Work required
In the records below, how many lines hold the string "Enesence"? Give only the number.

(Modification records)

◇ ◇ ◇ ◇ ◇ ◇ ◇

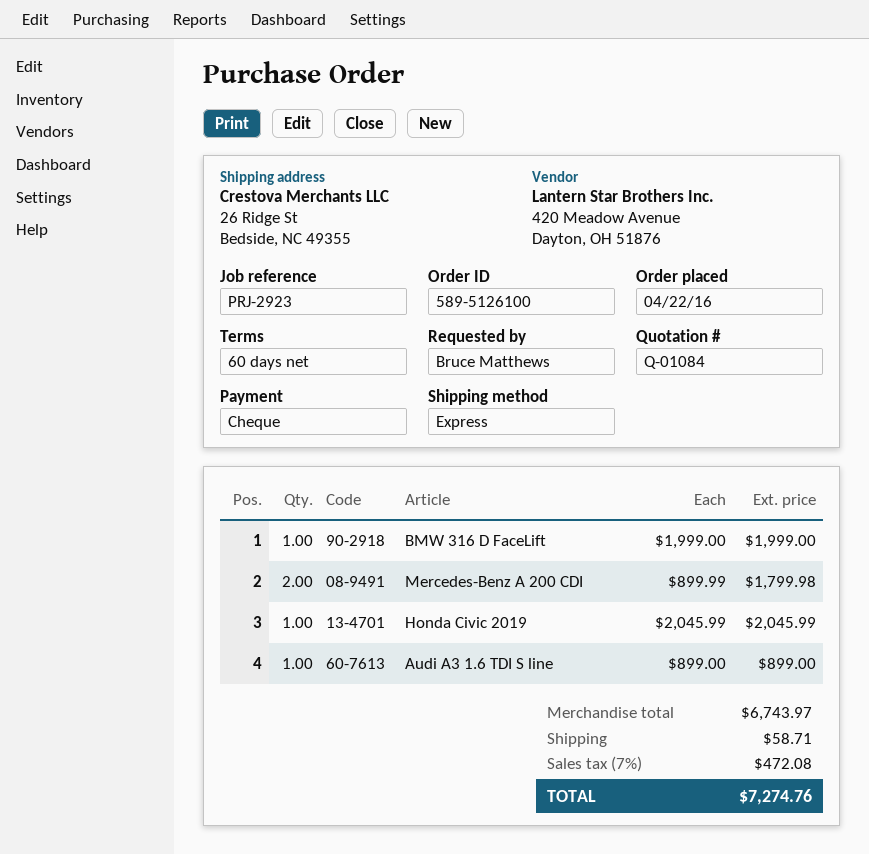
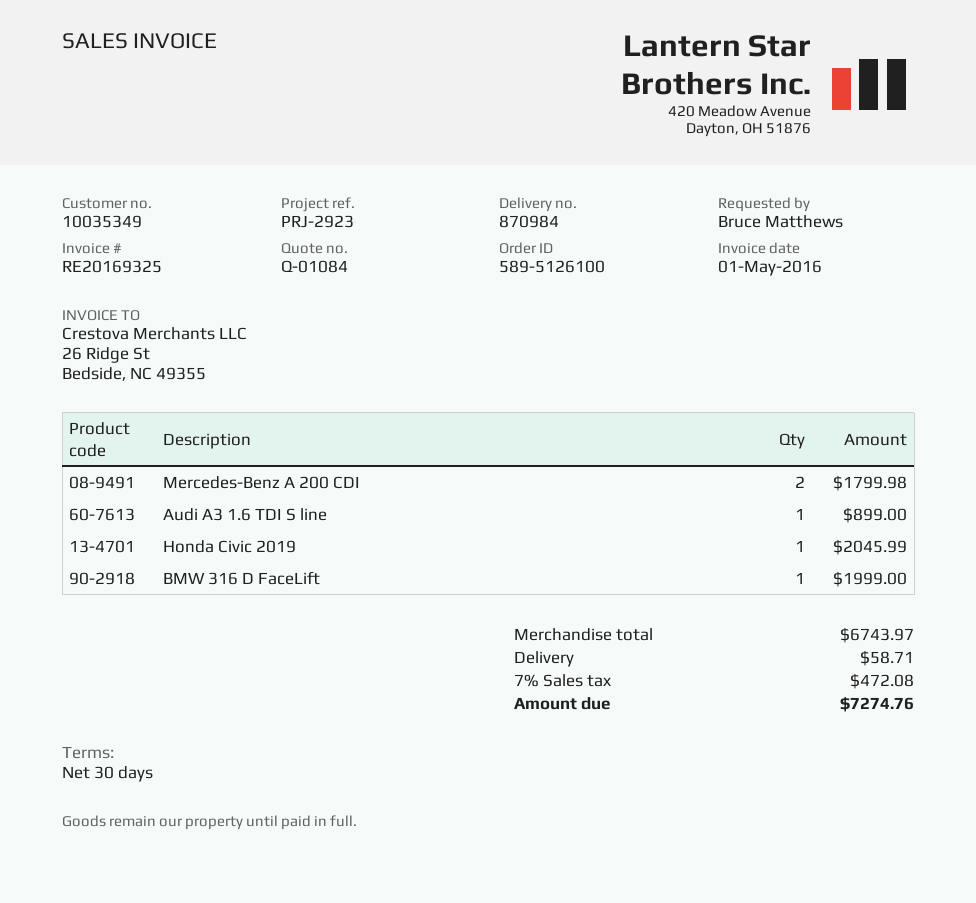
payment terms: 60 days -> 30 days

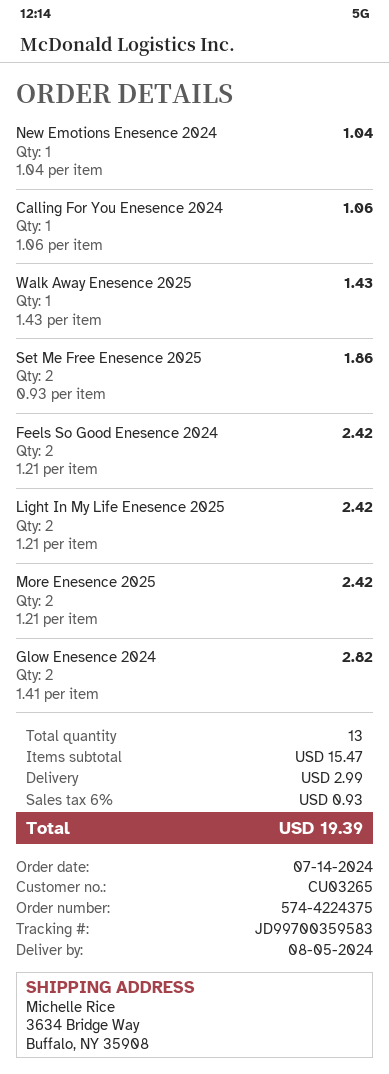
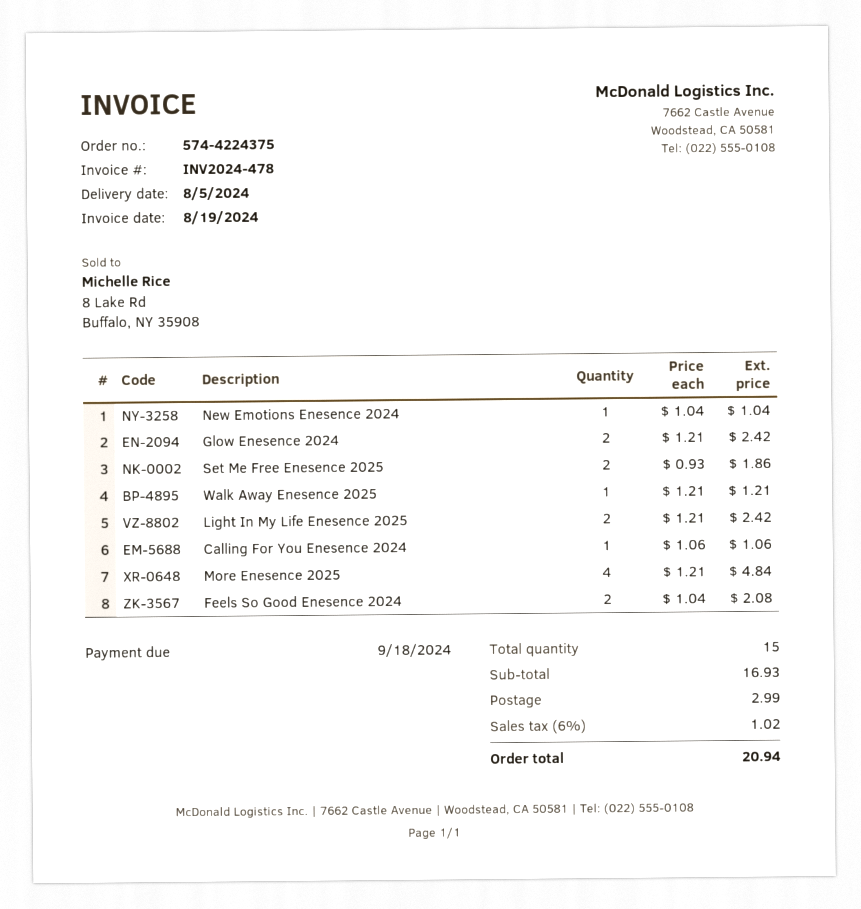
Walk Away Enesence 2025: 1 x 1.43 = 1.43 -> 1 x 1.21 = 1.21
Feels So Good Enesence 2024: 2 x 1.21 = 2.42 -> 2 x 1.04 = 2.08
More Enesence 2025: 2 x 1.21 = 2.42 -> 4 x 1.21 = 4.84
Glow Enesence 2024: 2 x 1.41 = 2.82 -> 2 x 1.21 = 2.42
total quantity: 13 -> 15
subtotal: 15.47 -> 16.93
tax: 6% = 0.93 -> 6% = 1.02
total: 19.39 -> 20.94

◇ ◇ ◇ ◇ ◇ ◇ ◇

Written response
4